Autumn Statement emphasises austerity
Jeremy Hunt’s Autumn Statement was much more in keeping with the difficult economic times than the ill-fated mini-budget back in September, which set off a financial crisis and emergency intervention from the Bank of England. The Finance Minister’s budget outlined major spending cuts and tax hikes and Hunt stated that the government and the BoE were working in “lockstep”. The fiscal austerity in the new budget is a step in the right direction, but the pound nevertheless has taken a tumble today.
The Office for Budget Responsibility (OBR) forecast indicated that the UK is currently in a recession, which will see unemployment jump from 3.5% to 4.9%. The BoE’s outlook is even worse, with unemployment forecast to hit 6.5% and negative growth expected in the second half of this year, throughout 2023 and into the first half of 2024. GDP declined by 0.2% in the third quarter, and the headwinds look formidable for the UK economy and the British pound.
The investor euphoria which sent the stock markets rallying after the soft inflation report has taken a pause, and the US dollar has rebounded. Fed policy members sought to dispel any thoughts of a Fed pivot, reminding the markets that the Fed was planning to raise rates higher than they had anticipated. The hawkish Fed speak may or may not have convinced investors to settle down, but a strong US retail sales report clearly did the job.
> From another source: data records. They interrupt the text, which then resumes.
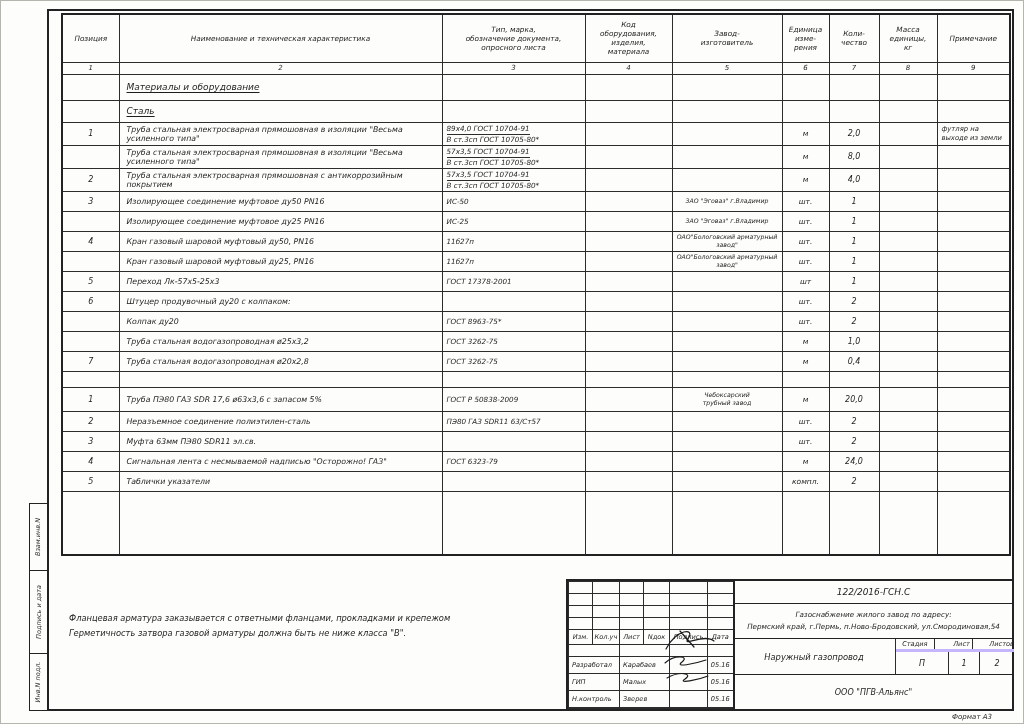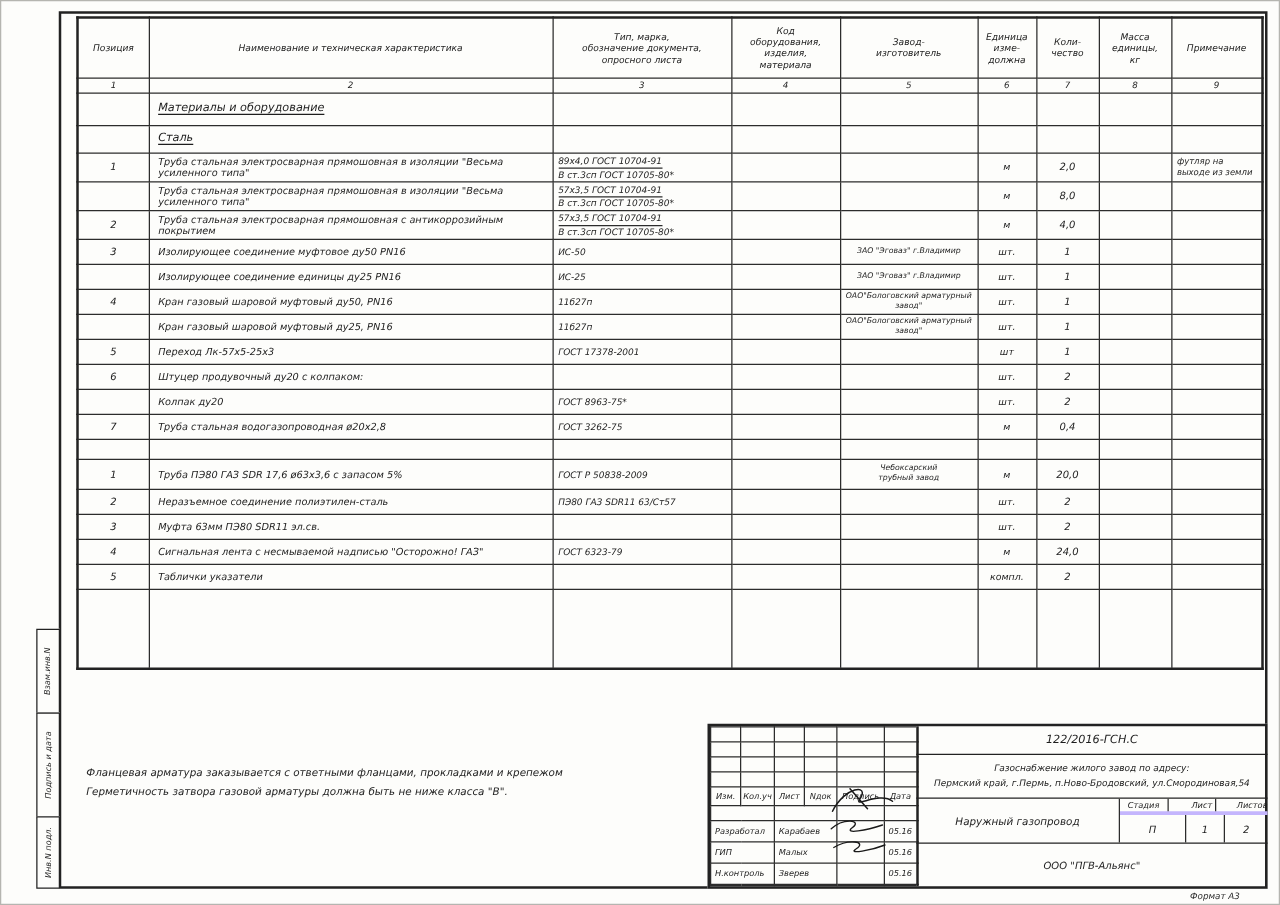--- a/index.html
+++ b/index.html
@@ -162,21 +162,21 @@
 обозначение документа,
 опросного листа</th>
         <th>Код
 оборудования,
 изделия,
 материала</th>
         <th>Завод-
 изготовитель</th>
         <th>Единица
 изме-
-должна</th>
+рения</th>
         <th>Коли-
 чество</th>
         <th>Масса
 единицы,
 кг</th>
         <th>Примечание</th>
       </tr>
       <tr class="nums">
         <td>1</td>
         <td>2</td>
@@ -264,21 +264,21 @@
           <td class="c-type">ИС-50</td>
           <td class="c-code"></td>
           <td class="c-maker">ЗАО "Эговаз" г.Владимир</td>
           <td class="c-unit">шт.</td>
           <td class="c-qty">1</td>
           <td class="c-mass"></td>
           <td class="c-note"></td>
         </tr>
         <tr style="height: 20px;">
           <td class="c-pos"></td>
-          <td class="c-name">Изолирующее соединение единицы ду25 PN16</td>
+          <td class="c-name">Изолирующее соединение муфтовое ду25 PN16</td>
           <td class="c-type">ИС-25</td>
           <td class="c-code"></td>
           <td class="c-maker">ЗАО "Эговаз" г.Владимир</td>
           <td class="c-unit">шт.</td>
           <td class="c-qty">1</td>
           <td class="c-mass"></td>
           <td class="c-note"></td>
         </tr>
         <tr style="height: 20px;">
           <td class="c-pos">4</td>
@@ -325,20 +325,31 @@
           <td class="c-note"></td>
         </tr>
         <tr style="height: 20px;">
           <td class="c-pos"></td>
           <td class="c-name">Колпак ду20</td>
           <td class="c-type">ГОСТ 8963-75*</td>
           <td class="c-code"></td>
           <td class="c-maker"></td>
           <td class="c-unit">шт.</td>
           <td class="c-qty">2</td>
+          <td class="c-mass"></td>
+          <td class="c-note"></td>
+        </tr>
+        <tr style="height: 20px;">
+          <td class="c-pos"></td>
+          <td class="c-name">Труба стальная водогазопроводная ø25х3,2</td>
+          <td class="c-type">ГОСТ 3262-75</td>
+          <td class="c-code"></td>
+          <td class="c-maker"></td>
+          <td class="c-unit">м</td>
+          <td class="c-qty">1,0</td>
           <td class="c-mass"></td>
           <td class="c-note"></td>
         </tr>
         <tr style="height: 20px;">
           <td class="c-pos">7</td>
           <td class="c-name">Труба стальная водогазопроводная ø20х2,8</td>
           <td class="c-type">ГОСТ 3262-75</td>
           <td class="c-code"></td>
           <td class="c-maker"></td>
           <td class="c-unit">м</td>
The headline and core releases both posted strong gains of 1.3%, dampening sentiment that the Fed was turning dovish. US consumers continue to spend despite inflation and rising rates, an indication that the Fed can continue to raise rates and probably avoid a deep recession. Interest rates are expected to peak at 5% or slightly higher, which means that the Fed is highly likely to continue tightening into next year.